Data records Block Start
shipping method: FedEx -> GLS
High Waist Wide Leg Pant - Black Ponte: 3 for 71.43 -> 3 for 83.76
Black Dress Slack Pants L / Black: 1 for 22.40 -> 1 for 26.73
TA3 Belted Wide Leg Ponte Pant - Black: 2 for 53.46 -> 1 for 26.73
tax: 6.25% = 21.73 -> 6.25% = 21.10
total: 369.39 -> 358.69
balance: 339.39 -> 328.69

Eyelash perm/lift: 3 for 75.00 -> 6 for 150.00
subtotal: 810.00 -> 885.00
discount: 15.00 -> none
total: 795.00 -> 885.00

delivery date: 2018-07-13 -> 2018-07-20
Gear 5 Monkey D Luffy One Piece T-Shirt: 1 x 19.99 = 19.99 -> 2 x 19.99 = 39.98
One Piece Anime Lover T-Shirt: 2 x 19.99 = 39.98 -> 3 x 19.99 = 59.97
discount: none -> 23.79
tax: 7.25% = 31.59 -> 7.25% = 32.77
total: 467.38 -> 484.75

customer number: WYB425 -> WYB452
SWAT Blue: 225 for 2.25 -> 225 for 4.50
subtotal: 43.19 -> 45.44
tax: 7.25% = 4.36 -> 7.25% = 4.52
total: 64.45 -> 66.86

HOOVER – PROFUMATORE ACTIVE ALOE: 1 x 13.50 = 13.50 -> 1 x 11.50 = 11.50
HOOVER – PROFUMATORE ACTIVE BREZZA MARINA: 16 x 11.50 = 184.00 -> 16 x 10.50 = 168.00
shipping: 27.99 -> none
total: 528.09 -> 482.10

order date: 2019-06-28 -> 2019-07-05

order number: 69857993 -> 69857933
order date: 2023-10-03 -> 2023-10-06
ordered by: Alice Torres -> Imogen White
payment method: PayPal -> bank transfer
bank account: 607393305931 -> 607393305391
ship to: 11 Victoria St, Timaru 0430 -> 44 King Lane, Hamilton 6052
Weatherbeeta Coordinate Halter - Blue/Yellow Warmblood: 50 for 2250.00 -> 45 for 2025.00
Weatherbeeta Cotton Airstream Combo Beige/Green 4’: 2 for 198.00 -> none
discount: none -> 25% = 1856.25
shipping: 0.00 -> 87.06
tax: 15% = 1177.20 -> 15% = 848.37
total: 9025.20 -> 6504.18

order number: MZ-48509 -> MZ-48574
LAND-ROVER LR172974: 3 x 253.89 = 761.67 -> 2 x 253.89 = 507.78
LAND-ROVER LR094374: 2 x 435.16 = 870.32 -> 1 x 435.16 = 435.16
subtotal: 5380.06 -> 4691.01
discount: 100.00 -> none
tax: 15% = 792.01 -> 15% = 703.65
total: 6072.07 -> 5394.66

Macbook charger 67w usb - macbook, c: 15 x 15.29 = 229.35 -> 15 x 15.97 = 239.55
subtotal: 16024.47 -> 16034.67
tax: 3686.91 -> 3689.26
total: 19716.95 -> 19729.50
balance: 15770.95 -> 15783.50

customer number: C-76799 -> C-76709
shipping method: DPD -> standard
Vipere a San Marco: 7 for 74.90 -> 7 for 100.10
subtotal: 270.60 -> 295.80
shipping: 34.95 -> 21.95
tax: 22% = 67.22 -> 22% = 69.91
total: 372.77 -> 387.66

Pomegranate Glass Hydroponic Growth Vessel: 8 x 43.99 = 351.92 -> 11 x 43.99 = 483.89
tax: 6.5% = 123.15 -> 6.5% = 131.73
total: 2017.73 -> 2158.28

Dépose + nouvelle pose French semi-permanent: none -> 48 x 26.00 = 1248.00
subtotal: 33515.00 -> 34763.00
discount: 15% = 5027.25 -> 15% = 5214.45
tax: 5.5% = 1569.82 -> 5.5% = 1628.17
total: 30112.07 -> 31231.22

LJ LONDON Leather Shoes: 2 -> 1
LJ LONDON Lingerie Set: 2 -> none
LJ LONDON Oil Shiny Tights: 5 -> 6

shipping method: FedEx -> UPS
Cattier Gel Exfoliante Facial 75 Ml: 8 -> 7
Data records Block End
Task brief
Copy all the lines from the data above that hold the word "date".

Solved exercise
delivery date: 2018-07-13 -> 2018-07-20
order date: 2019-06-28 -> 2019-07-05
order date: 2023-10-03 -> 2023-10-06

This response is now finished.